Coordinates: 32°50′29″N 110°42′40″W / 32.841442°N 110.711076°W
Camp Grant was the name used from 1866 to 1872 for the United States military post at the confluence of the San Pedro River and Aravaipa Creek in the Arizona Territory. It is near the site of the Camp Grant massacre.
The post was first constructed in 1860, and between 1860 and 1873, the post was abandoned or destroyed and then rebuilt multiple times, and it was known by a variety of names, starting with Fort Breckinridge in 1860 before becoming Camp Grant in 1866. In 1872 The "old" Camp Grant on the San Pedro River (located in present day Pinal County) was replaced by a "new" Fort Grant at the base of Mount Graham (in present day Graham County). Little evidence of "old" Camp Grant (formerly Fort Breckinridge) is visible today.

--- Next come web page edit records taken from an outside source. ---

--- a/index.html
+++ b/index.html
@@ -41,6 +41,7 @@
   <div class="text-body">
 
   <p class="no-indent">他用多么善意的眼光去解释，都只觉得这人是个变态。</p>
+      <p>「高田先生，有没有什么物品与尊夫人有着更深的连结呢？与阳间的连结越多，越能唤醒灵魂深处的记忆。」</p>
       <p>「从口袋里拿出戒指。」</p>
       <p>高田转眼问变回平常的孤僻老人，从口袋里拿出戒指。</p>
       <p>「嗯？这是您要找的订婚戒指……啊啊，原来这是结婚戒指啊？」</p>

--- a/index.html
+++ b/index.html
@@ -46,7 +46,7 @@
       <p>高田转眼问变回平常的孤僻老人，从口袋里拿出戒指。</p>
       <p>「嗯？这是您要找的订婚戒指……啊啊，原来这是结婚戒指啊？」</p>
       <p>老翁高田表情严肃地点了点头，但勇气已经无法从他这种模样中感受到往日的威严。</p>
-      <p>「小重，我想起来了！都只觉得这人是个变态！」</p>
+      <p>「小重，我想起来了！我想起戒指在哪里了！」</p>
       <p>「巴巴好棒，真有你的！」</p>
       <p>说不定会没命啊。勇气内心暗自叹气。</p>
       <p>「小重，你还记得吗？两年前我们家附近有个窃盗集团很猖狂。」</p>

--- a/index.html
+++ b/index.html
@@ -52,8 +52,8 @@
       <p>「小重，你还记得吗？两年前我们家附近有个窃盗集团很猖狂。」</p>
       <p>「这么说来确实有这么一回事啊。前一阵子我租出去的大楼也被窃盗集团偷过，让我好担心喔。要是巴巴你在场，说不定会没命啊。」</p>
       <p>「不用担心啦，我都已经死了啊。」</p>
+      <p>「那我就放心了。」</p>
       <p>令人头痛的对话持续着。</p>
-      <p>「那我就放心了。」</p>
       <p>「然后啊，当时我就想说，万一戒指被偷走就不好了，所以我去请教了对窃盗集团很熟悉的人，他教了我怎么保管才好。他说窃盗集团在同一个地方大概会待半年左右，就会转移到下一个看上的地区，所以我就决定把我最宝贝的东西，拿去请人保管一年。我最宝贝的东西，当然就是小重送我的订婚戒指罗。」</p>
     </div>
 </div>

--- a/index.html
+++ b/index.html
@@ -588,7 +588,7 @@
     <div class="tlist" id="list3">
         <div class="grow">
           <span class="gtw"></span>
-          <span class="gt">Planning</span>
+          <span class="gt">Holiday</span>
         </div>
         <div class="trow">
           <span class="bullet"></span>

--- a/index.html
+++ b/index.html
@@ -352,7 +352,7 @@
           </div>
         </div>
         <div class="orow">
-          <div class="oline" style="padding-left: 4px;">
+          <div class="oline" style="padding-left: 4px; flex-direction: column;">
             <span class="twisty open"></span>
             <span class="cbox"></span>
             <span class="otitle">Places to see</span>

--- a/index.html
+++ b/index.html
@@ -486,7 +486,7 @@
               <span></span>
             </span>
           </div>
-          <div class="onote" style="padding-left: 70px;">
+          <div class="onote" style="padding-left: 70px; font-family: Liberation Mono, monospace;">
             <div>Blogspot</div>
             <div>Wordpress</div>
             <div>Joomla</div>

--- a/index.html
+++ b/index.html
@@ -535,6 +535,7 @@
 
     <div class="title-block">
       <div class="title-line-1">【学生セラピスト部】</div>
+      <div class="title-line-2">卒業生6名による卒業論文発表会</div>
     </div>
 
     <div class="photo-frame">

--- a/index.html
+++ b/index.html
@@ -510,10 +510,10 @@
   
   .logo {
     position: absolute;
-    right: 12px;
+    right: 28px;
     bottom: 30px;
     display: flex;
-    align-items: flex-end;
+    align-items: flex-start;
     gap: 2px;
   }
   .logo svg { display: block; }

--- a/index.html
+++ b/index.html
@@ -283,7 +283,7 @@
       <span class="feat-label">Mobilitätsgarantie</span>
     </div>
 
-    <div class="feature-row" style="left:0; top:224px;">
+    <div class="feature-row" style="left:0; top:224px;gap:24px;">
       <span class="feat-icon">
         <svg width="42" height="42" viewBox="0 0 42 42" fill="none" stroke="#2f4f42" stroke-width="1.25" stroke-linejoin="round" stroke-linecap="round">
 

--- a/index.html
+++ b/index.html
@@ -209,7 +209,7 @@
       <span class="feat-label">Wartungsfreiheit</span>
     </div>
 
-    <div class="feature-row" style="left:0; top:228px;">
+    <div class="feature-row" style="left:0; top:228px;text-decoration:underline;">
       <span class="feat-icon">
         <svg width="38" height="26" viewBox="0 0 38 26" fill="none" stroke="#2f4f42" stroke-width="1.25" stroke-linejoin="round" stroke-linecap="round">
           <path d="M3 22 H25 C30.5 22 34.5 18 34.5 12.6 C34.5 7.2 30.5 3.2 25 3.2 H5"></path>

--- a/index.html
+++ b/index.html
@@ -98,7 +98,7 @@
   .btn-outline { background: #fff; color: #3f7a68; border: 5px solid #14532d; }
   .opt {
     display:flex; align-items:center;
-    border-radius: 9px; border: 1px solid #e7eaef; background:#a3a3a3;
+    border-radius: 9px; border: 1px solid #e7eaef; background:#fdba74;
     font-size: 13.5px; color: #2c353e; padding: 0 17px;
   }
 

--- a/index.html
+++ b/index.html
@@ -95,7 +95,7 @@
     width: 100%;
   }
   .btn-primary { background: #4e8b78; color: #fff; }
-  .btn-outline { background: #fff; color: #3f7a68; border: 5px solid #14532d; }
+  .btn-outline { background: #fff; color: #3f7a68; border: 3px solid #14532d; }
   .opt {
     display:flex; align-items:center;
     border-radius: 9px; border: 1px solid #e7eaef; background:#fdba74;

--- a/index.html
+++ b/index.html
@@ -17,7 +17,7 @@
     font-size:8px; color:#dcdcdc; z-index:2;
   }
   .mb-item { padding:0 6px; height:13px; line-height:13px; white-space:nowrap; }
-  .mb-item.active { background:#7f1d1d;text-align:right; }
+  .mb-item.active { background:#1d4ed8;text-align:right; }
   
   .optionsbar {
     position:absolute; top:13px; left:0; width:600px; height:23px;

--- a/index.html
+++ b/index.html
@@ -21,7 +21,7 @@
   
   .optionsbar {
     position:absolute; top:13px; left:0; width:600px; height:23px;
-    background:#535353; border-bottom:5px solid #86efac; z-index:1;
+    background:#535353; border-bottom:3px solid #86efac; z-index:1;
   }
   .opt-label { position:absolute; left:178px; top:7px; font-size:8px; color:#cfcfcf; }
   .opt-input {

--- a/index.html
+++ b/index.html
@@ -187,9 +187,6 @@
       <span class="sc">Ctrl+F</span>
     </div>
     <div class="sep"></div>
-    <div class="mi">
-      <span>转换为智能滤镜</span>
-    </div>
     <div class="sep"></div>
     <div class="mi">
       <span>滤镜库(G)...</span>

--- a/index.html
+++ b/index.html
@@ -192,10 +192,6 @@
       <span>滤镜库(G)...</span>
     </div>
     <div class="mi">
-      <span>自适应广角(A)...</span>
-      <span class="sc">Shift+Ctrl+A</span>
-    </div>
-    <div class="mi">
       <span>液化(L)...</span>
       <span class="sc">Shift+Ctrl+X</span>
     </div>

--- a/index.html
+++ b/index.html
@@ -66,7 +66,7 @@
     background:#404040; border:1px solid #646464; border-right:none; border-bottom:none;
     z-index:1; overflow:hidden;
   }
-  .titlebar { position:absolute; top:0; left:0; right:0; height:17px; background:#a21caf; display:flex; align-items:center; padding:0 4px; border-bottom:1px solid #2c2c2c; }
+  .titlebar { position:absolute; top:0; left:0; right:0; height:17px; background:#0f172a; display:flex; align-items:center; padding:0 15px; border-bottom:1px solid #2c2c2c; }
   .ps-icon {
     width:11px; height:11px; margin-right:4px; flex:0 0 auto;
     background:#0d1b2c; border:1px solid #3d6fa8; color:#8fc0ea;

In 1859, the time of the decision to found the military post on the San Pedro River at the mouth of Aravaipa Creek, the site was uniquely situated to command important avenues of then current Indian travel. This location commanded the intersection of four important routes. To the south, the San Pedro Valley stretched away into Sonora, and gave access to Mexico; this route was a vast natural highway for Apache raids into Mexico. To the west running up the Camp Grant Wash a road/trail extended over a divide toward the Santa Cruz River Valley and Tucson. To the north, only 10 miles down the valley, lay the Gila River and along it the Kearny Expedition trail extended from the Rio Grande to California. The post was placed to block the fourth route to the east, the Arivaipa Canyon connection to the San Pedro Valley. Aravaipa Creek cuts a narrow canyon completely through the Galiuro Mountains, affording a short cut access between the San Pedro Valley and the Upper Gila and the Sulphur Spring Valley. Because Arivaipa canyon cut through a mountain range and because it had wood and water all along its length, it was a much used east-west Apache travel route.